[Data for analysis Boundary: Start]
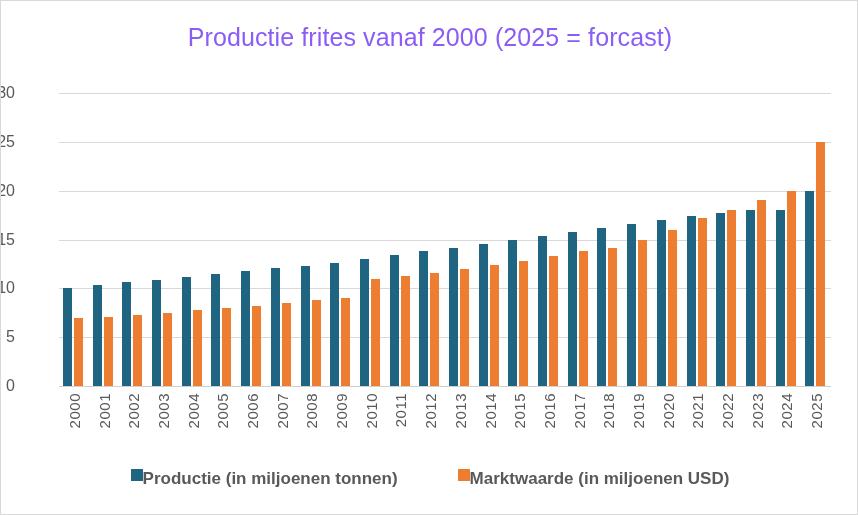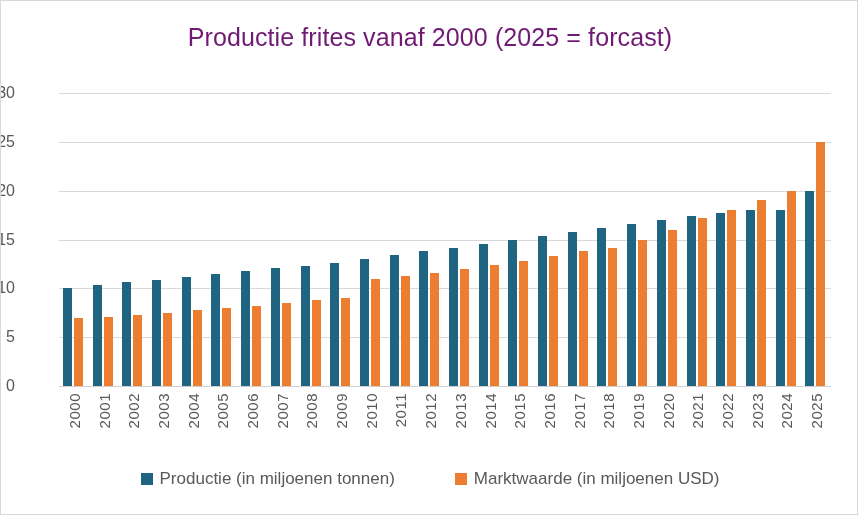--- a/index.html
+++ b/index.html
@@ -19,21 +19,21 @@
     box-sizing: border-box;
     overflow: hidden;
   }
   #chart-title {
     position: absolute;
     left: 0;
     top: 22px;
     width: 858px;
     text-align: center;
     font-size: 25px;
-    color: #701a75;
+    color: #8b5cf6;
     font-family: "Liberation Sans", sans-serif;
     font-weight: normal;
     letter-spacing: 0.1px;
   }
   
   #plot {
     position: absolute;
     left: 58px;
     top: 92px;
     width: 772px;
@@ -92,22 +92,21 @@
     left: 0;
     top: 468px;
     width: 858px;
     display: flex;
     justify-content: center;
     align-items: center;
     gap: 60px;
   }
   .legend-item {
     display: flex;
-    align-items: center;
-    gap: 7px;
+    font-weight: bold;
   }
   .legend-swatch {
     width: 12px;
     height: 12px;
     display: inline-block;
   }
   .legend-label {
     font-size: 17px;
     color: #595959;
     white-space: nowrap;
[Data for analysis Boundary: End]
[Data for analysis Boundary: Start]
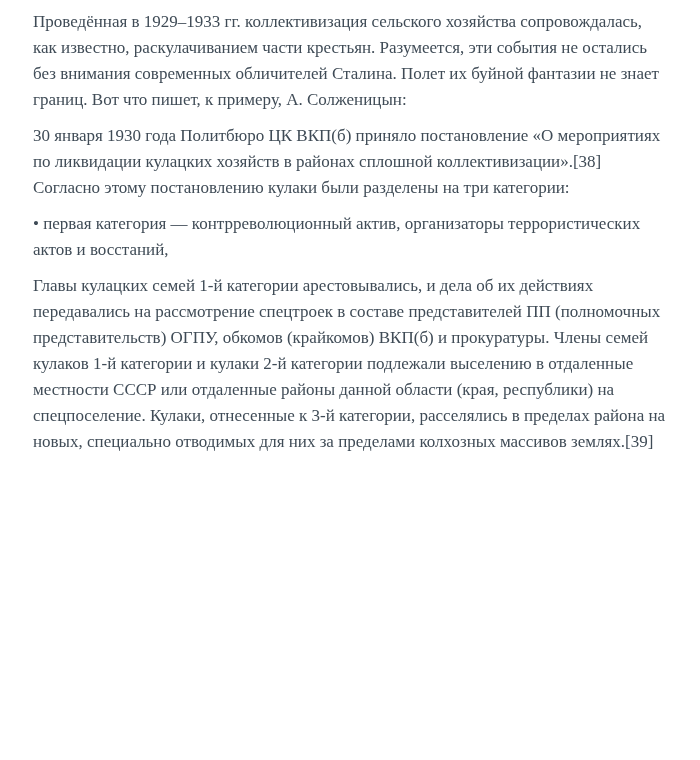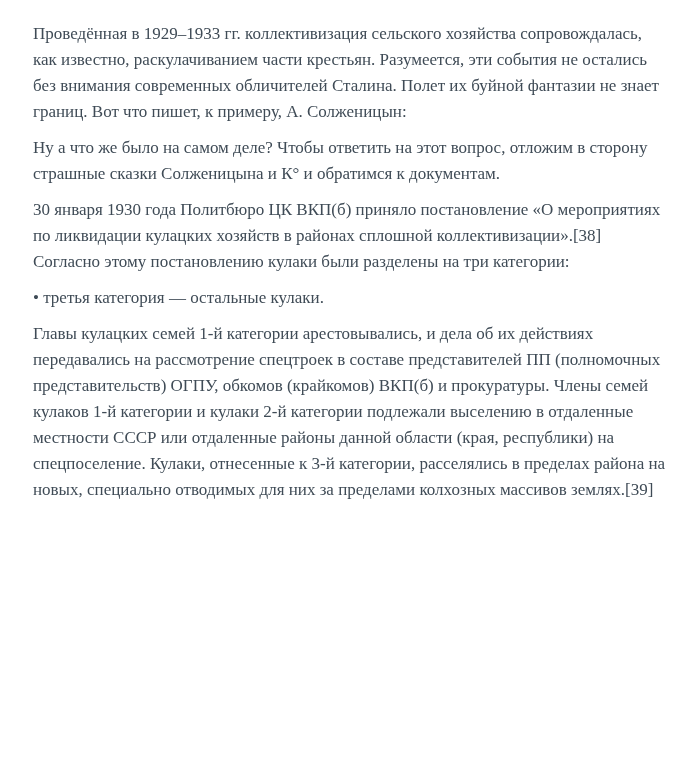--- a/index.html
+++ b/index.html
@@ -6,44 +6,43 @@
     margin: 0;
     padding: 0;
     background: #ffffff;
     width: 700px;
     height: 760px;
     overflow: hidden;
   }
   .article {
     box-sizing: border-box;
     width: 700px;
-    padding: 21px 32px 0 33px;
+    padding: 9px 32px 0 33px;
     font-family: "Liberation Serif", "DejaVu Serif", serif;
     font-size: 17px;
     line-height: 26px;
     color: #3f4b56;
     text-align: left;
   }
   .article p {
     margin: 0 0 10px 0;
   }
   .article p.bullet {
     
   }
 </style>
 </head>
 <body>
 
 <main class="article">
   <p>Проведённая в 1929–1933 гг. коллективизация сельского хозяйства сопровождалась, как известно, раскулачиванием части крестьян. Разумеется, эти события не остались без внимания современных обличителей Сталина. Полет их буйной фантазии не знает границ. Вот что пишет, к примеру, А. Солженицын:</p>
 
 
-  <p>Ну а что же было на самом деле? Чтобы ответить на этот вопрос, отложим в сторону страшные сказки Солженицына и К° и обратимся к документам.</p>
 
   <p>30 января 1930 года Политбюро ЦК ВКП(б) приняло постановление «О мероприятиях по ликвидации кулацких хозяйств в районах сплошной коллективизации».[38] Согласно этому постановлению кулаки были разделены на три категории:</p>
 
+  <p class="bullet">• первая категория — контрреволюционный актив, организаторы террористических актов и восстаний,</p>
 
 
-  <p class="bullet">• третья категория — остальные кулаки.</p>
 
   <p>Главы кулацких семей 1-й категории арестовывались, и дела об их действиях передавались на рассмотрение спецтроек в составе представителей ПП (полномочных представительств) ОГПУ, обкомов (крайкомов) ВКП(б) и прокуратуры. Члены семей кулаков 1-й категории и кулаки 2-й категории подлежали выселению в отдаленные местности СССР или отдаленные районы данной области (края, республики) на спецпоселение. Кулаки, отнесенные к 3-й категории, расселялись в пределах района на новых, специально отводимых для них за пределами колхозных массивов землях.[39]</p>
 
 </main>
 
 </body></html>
[Data for analysis Boundary: End]
• _What to do_: Single out each line of the records above with the string "font" in it, and copy it.

• _Exercise response_:
     font-size: 25px;
     font-family: "Liberation Sans", sans-serif;
     font-weight: normal;
+    font-weight: bold;
     font-size: 17px;
     font-family: "Liberation Serif", "DejaVu Serif", serif;
     font-size: 17px;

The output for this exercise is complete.